On Behalf of | Apr 6, 2017 | Contract Disputes |

Contracts are a part of doing business in Ohio. There are contracts for the lease of property, purchase of property, employment service and more. While most would like to think that each party will honor his or her part of the contract, this is not always the case. All too often, there are contract disputes that, at times, lead to legal concerns.

Contracts can be either written or oral. However, oral contracts can often lead to misunderstandings and disputes regarding the exact promises that were made. While both types of contracts are valid, there are some types of contracts that must be in writing to be enforceable.

Contracts for the purchase of real estate are one type of contract that needs to be in writing. While the sale of the property could actually go through based upon an oral contract, if one party decided to back out of the contract, there would be nothing to keep him or her from doing so. This kind of uncertainty can make business planning difficult.

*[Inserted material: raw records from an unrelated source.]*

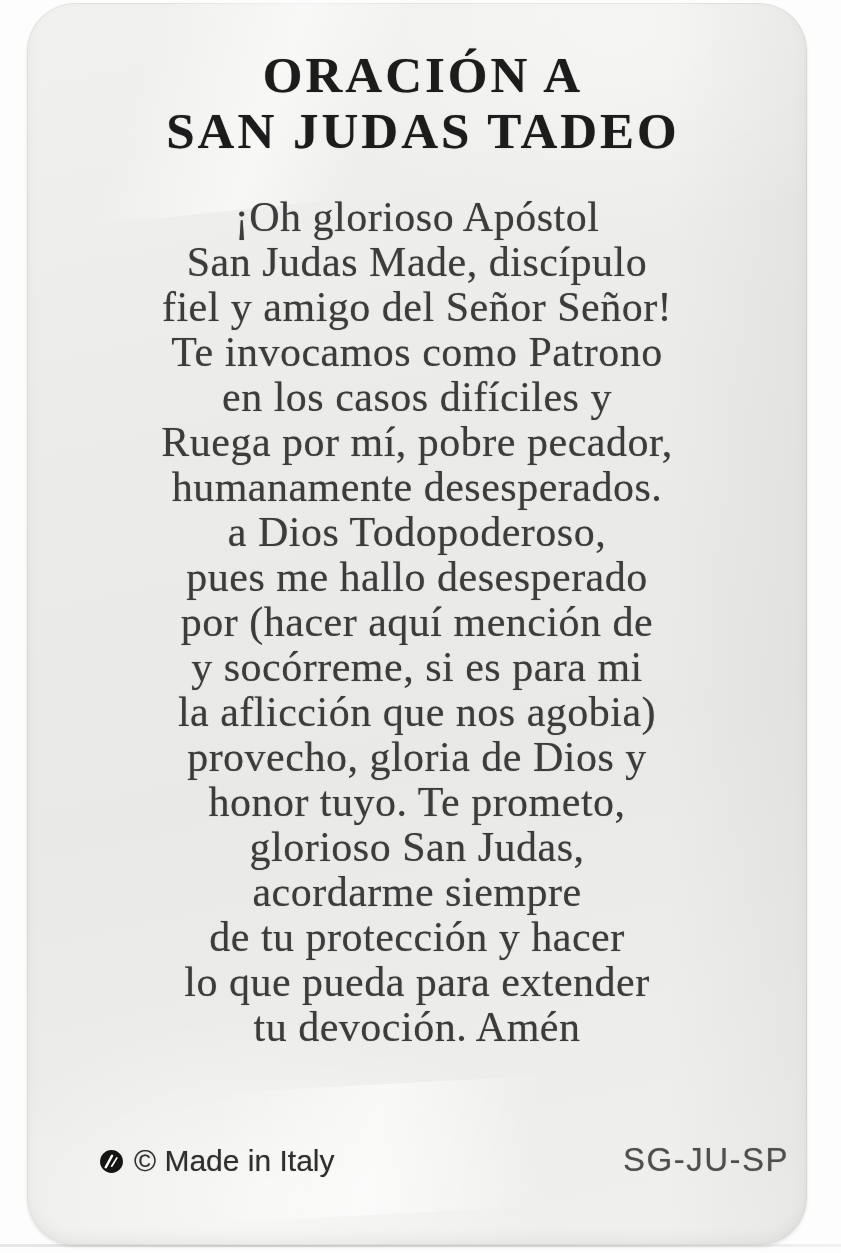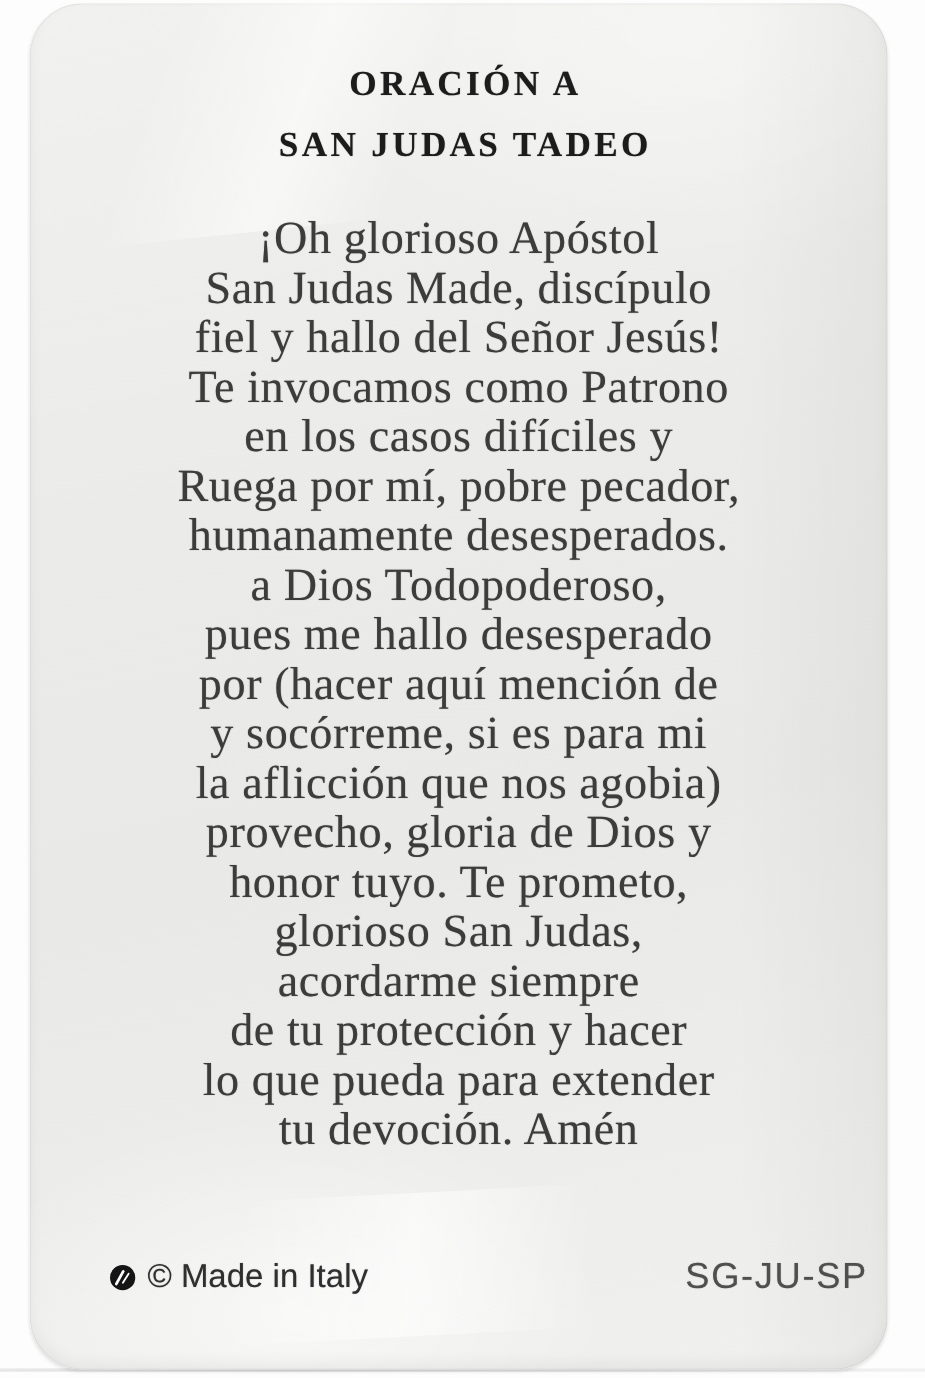--- a/index.html
+++ b/index.html
@@ -70,7 +70,7 @@
     text-align: center;
     font-family: "Liberation Serif", serif;
     font-weight: 700;
-    font-size: 32px;
+    font-size: 51px;
     line-height: 56px;
     letter-spacing: 3px;
     color: #1c1c1c;

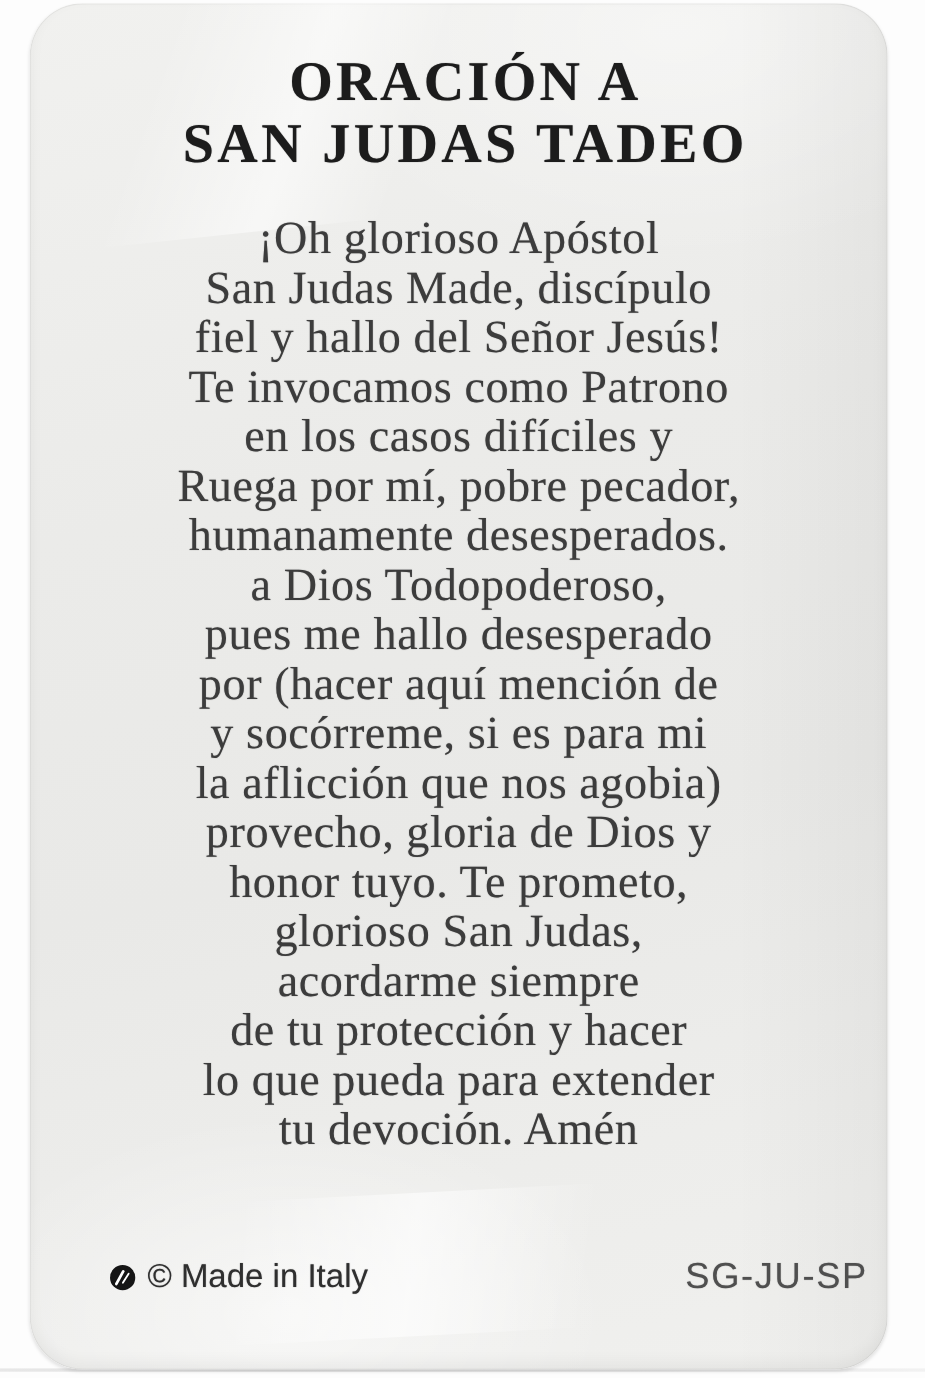--- a/index.html
+++ b/index.html
@@ -141,7 +141,7 @@
     <div class="prayer">
         <span class="prayer-line">¡Oh glorioso Apóstol</span>
         <span class="prayer-line">San Judas Made, discípulo</span>
-        <span class="prayer-line">fiel y hallo del Señor Jesús!</span>
+        <span class="prayer-line">fiel y amigo del Señor Señor!</span>
         <span class="prayer-line">Te invocamos como Patrono</span>
         <span class="prayer-line">en los casos difíciles y</span>
         <span class="prayer-line">Ruega por mí, pobre pecador,</span>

At times, a business may decide that it would be better to lease a location rather than purchase the property. Many times, both the business and the property owner want this to be a long-term lease for stability. Since this is a lease in excess of one year, it needs to be in writing to be enforceable. Again, an oral contract would be valid but unenforceable.

Contracts are an essential part of most Ohio businesses. They provide stability and security for both the business and the party with which the business has entered into the contract. However, it is important to keep in mind that contracts are enforceable documents and, as such, should be reviewed by — and many times even prepared by — legal counsel in order to avoid contract disputes.